Yo sabía que no era así como funcionaba el espejo. Aun así, lo expuse frente a la sospechosa servidumbre. Los rostros se distorsionaban; uno parecía calavera, otro niño, uno mujer a punto de dar a luz. El espejo captaba, como el ojo de una deidad perversa, la mentira vital de cada uno. Tembloroso, el propio pretor vislumbró su reflejo y echó mano al gladio: no vio a un traidor, sino a sí mismo, arrastrando cadáveres. Gritó, expulsando a todos, excepto a mí.
—Basta. No quiero saber —susurró—. Rompe ese artefacto.
Parece poca cosa, romper un espejo, pero no existe fuerza inocente. Cuando la obsidiana tocó el suelo, el reflejo se abrió como una herida; sentí, no vi, todo el dolor y el placer de los siglos mirándome a los ojos. Bizancio estaba condenada, entendí, porque sus líderes veían sólo versiones edulcoradas de sí mismos; no el torrente de precios pagados en la sombra.
Al escapar, las brigadas del obispo ya me acechaban. Quemaron mi códice. Me borraron de los registros y desentrañaron mi existencia con la misma precisión con que uno arranca las raíces ocultas bajo un mosaico. Pero la historia, aprendí por fin, no son los nombres ni las fechas, sino el poder de ver lo que otros ocultan.
Durante años de exilio, viajé por el Imperio, vendiendo saberes y remedios, rehuyendo la fama, que es sólo otro espejo, aún más peligroso. El Espejo de Feidón yacía hecho fragmentos en mi alforja —a veces, al dormir, se recomponía en sueños y me mostraba nuevas verdades. Descubrí la clandestinidad de los herejes, el susurro de alquimistas, el último destello de los misterios élusinos, todo envuelto en la pasión y el miedo de hombres y mujeres incapaces de aceptarse.

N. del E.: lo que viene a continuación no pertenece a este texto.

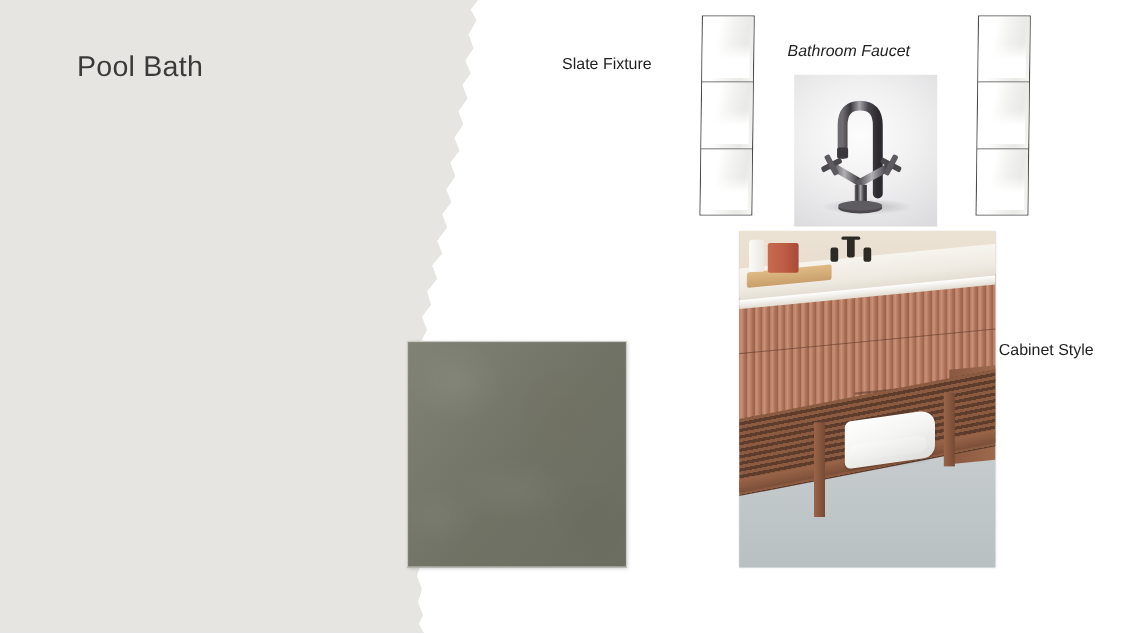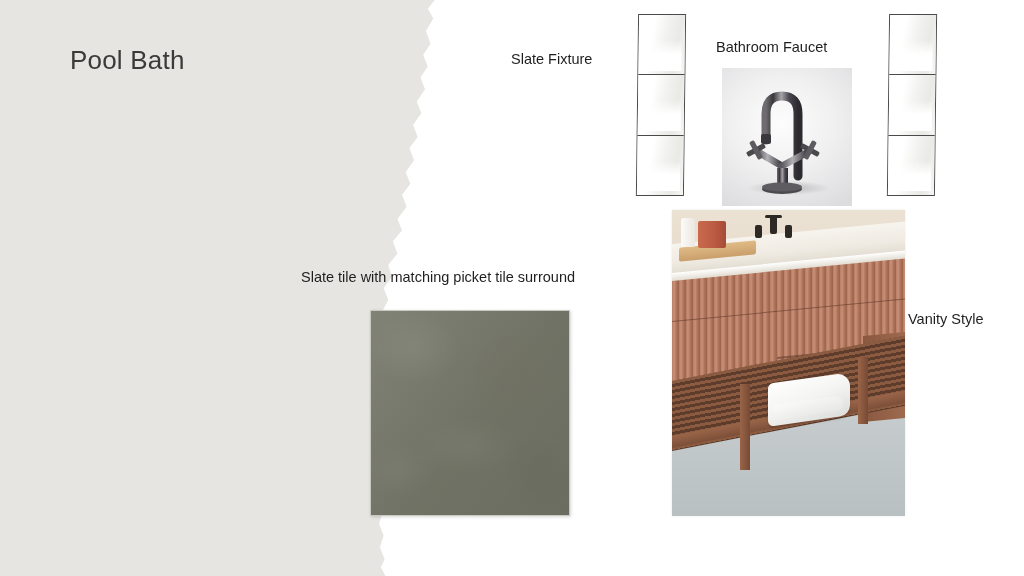--- a/index.html
+++ b/index.html
@@ -61,21 +61,21 @@
     white-space:nowrap;
   }
 
   
   .caption {
     position:absolute;
     font-size:14.5px; color:#1f1f1f; font-weight:400;
     white-space:nowrap; line-height:1.2;
   }
   #cap-vanity  { left:511px; top:51px; }
-  #cap-faucet  { left:716px; top:39px; }
+  #cap-faucet  { left:716px; top:39px;font-style:italic; }
   #cap-slate   { left:301px; top:269px; }
   #cap-cabinet { left:908px; top:311px; }
 
   
   .sconce {
     position:absolute;
     width:48px; height:182px;
     display:flex; flex-direction:column;
     border:1.6px solid #4a4a4a;
     background:#fdfdfd;
@@ -310,27 +310,26 @@
         <rect x="-10" y="-2.6" width="20" height="5.2" rx="1.6" fill="#4a484c"></rect>
         <rect x="-2.6" y="-10" width="5.2" height="20" rx="1.6" fill="#5d5b5f"></rect>
       </g>
 
       <rect x="55" y="100" width="11" height="20" fill="url(#gm)"></rect>
       <ellipse cx="60" cy="121" rx="20" ry="5" fill="#4b494d"></ellipse>
       <ellipse cx="60" cy="119" rx="20" ry="4.5" fill="#5e5c60"></ellipse>
     </svg>
   </div>
 
-  <div class="caption" id="cap-slate">Slate tile with matching picket tile surround</div>
 
   <div id="slate-tile">
     <div class="mottle"></div>
   </div>
 
-  <div class="caption" id="cap-cabinet">Vanity Style</div>
+  <div class="caption" id="cap-cabinet">Cabinet Style</div>
 
   <div id="cabinet-photo">
     <div class="wall"></div>
     <div class="floor"></div>
     <div class="cabinet-body">
       <div class="drawer-seam seam1"></div>
       <div class="drawer-seam seam2"></div>
     </div>
     <div class="side-panel"></div>
     <div class="shelf"></div>

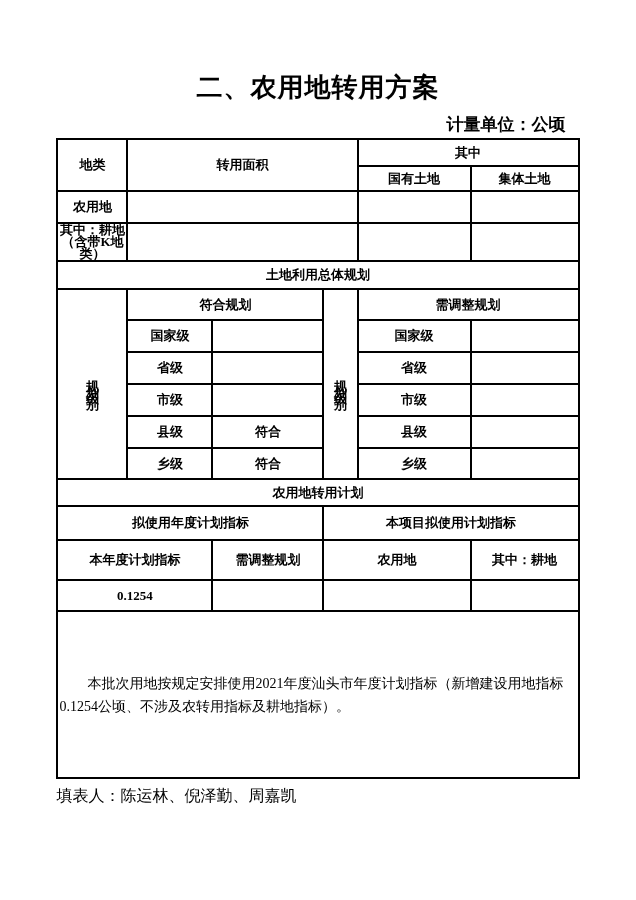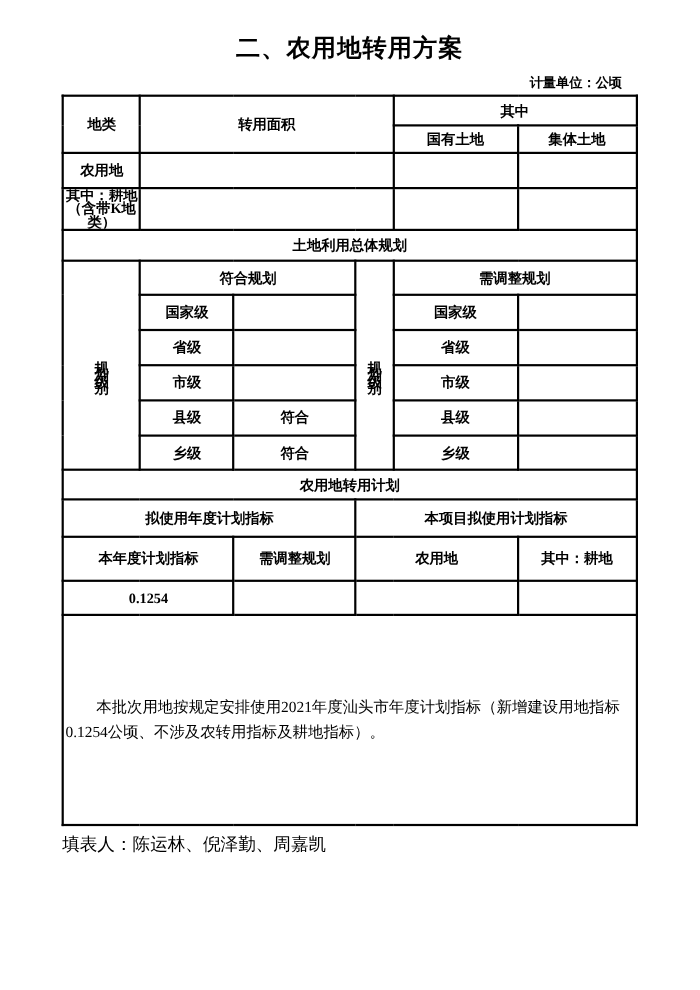--- a/index.html
+++ b/index.html
@@ -4,30 +4,30 @@
 <style>
   html, body { margin:0; padding:0; background:#ffffff; }
   body {
     width:636px; height:900px;
     font-family:"Liberation Serif","DejaVu Serif",serif;
     color:#000;
   }
   .page { position:relative; width:636px; height:900px; overflow:hidden; }
 
   .doc-title {
-    margin:0; padding-top:29px;
+    margin:0; padding-top:70px;
     text-align:center;
-    font-size:22px; font-weight:bold; letter-spacing:1px;
+    font-size:26px; font-weight:bold; letter-spacing:1px;
   }
 
   .unit-note {
     width:523px; margin:8px auto 2px;
     text-align:right; padding-right:0;
     box-sizing:border-box;
-    font-size:12px; font-weight:bold;
+    font-size:17px; font-weight:bold;
   }
   .unit-note span { display:inline-block; margin-right:14px; }
 
   table.main {
     border-collapse:collapse;
     width:523px; margin:0 auto;
     table-layout:fixed;
     padding-left:20px;
   }
   table.main td {
@@ -37,21 +37,21 @@
     font-size:13px; font-weight:bold;
     overflow:hidden;
   }
   tr.r-h27 { height:27px; }
   tr.r-h25 { height:25px; }
   tr.r-h32 { height:32px; }
   tr.r-h28 { height:28px;margin-left:40px; }
   tr.r-h31 { height:31px; }
   tr.r-h34 { height:34px; }
   tr.r-h30 { height:40px; }
-  tr.r-remarks { height:191px; }
+  tr.r-remarks { height:167px; }
 
   td.small-label { font-size:10px; line-height:12px; font-weight:bold; }
   td.value-cell  { font-weight:normal; font-size:11px; }
   td.num-cell    { font-weight:normal; font-size:12px; }
 
   td.vcell div {
     writing-mode:vertical-rl;
     text-orientation:upright;
     letter-spacing:6px;
     display:inline-block;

Al final, la historia de la magia no es la historia de los artefactos, ni siquiera de los magos. Es la continua lucha por ver y ser visto, por arriesgarse a contemplar, aunque sea un solo instante, la verdad cruda de nuestro ser, y vivir pese a ella. Eso es lo que permanece, en Bizancio y más allá: los fragmentos de un espejo antiguo, aguardando al próximo alma lo bastante desesperada —o lo bastante sabia— para afrontar el reflejo.
Y así, cuando me preguntan hoy, en alguna taberna al borde del Bósforo, si creo en la magia, sólo sonrío. Para quien ha tenido el valor de mirar, la respuesta ya no es importante.